Clothing industry helps relieve poverty, elevate expectations in Xinjiang

Bupatam Ismail works at a garment factory Meili'ao in Kashgar, Xinjiang Uygur autonomous region, last month. [Wang Keju/China Daily]

The Xinjiang Uygur autonomous region has made great progress in the fight against poverty over the past few years, with the development of industries covering a wide range of fields.

Bupatam Ismail from Kashgar used to help her parents do temporary jobs and chores at home to support her family. The crops on the family's 0.2 hectares of land were far from enough to feed four, especially when her younger brother was in high school.

Fortunately, she was recruited by a garment factory set up by a Shenzhen clothing company three years ago, and the new opportunity brought her a steady income and helped her gain respect and self-reliance.

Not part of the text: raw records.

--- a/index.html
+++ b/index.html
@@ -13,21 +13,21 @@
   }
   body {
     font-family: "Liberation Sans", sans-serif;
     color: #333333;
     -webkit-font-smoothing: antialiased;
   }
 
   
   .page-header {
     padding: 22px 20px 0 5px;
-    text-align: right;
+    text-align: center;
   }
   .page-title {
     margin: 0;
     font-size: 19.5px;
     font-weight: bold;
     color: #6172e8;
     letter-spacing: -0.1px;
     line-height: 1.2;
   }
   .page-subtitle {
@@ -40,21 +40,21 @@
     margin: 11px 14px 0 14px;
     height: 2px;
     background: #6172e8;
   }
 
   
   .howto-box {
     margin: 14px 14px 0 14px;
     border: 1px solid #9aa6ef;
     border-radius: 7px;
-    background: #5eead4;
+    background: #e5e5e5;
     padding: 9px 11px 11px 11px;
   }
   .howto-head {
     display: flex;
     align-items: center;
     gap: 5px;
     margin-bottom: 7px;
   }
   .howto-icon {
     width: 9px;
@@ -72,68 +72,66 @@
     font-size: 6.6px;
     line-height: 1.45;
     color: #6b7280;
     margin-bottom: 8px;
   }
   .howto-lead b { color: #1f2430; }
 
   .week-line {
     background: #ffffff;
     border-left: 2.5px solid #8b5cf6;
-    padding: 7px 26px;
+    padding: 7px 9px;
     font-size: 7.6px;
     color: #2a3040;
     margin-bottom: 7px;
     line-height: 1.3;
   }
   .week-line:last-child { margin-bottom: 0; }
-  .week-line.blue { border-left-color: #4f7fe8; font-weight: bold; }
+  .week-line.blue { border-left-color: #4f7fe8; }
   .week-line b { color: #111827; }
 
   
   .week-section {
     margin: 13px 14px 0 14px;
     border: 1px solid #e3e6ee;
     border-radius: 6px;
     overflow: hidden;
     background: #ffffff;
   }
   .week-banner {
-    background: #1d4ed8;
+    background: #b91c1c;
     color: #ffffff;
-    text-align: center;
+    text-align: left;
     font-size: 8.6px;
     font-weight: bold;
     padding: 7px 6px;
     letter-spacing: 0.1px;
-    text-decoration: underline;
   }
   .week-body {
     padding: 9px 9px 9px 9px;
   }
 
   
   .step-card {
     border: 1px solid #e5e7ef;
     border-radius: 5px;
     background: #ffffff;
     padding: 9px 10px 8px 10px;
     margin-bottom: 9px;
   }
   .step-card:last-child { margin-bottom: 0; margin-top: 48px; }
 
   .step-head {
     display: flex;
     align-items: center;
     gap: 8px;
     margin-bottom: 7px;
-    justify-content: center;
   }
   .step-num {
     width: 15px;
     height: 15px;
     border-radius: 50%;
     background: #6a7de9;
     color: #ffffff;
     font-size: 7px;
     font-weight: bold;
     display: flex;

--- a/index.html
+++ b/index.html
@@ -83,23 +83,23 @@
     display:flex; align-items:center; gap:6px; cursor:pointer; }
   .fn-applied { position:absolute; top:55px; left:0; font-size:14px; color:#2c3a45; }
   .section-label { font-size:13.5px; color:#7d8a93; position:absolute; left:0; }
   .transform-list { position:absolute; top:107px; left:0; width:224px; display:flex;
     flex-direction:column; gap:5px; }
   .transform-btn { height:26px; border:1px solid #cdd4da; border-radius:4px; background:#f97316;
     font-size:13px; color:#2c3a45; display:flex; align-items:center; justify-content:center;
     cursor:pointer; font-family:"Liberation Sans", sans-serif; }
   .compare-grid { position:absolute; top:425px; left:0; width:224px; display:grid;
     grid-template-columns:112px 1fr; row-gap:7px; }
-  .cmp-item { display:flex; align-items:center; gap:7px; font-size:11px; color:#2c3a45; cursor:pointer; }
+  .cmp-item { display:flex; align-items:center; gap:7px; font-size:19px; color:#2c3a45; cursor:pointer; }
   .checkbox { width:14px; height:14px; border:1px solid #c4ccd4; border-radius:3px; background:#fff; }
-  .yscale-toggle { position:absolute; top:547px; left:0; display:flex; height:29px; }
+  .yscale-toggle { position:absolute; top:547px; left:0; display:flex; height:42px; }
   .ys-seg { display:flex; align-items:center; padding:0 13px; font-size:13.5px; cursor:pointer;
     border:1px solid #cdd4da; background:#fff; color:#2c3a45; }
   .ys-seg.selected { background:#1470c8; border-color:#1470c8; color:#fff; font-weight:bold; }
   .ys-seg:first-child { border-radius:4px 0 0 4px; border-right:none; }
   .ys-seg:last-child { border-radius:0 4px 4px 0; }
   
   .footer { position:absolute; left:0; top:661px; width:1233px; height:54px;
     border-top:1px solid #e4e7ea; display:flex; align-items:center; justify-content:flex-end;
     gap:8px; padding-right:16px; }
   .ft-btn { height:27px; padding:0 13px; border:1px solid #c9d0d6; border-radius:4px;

Bupatam has been working in the factory for two years, the first time she has worked at a real company. Starting with no experience, Ismail became a quality inspector after three months of training. Her diligence and work ethic earned her a promotion to deputy director after just one year.

"I earn over 4,000 yuan ($581) every month now and I'm very happy with the salary and the working environment," she said, adding that she bought a couple overcoats for herself and her boyfriend and a down jacket for her brother.

Bupatam is one of more than 3,000 residents employed by the Shenzhen clothing company. More people from Xinjiang are expected to be lifted out of poverty, since about 60 clothing enterprises have brought numerous job opportunities.

Li Huijun, CEO of garment factory Meili'ao, said that with preferential policies, including lower raw cotton prices, cheaper electricity rates and transportation subsidies, clothes produced in Xinjiang can save manufacturers a great deal of money compared with eastern regions, where the clothing industry has traditionally flourished.

"When we first came here, many employees could not speak Mandarin, which made it difficult to communicate with them. And for most of them it was the first time they had a real job, and they often quit for no reason," Li said.

Burebgul Ali, 23, was reluctant to work at the factory. Her mother wanted her to stay at home to help with housework and take care of her 6-year-old daughter.

But after skills training and learning Mandarin, Burebgul found her job quite comfortable and could make at least 3,000 yuan per month. As the only one making a good salary, she now really enjoys her work.

"My mother fully supports my job and prepares breakfast and dinner for me every day to ease my burden at home. Even when my daughter became ill, she would take her to hospital instead of asking me to take a day off," Burebgul said.

After working in the factory for a year, Burebgul built a new house and bought an LCD television and some furniture. She also rewarded herself with a smartphone and learned how to use it for chats and online shopping.

Li said employees have become more competitive and demand more from life. If they earned 5,000 yuan last month but only 4,000 yuan this month, they feel dissatisfied with themselves.

"Some senior employees have received shares in the company. They run the company like it's their own. Most importantly, they are becoming more independent and confident," Li said.

Burebgul is thinking about taking a driving test next year and beginning to save money to buy a car.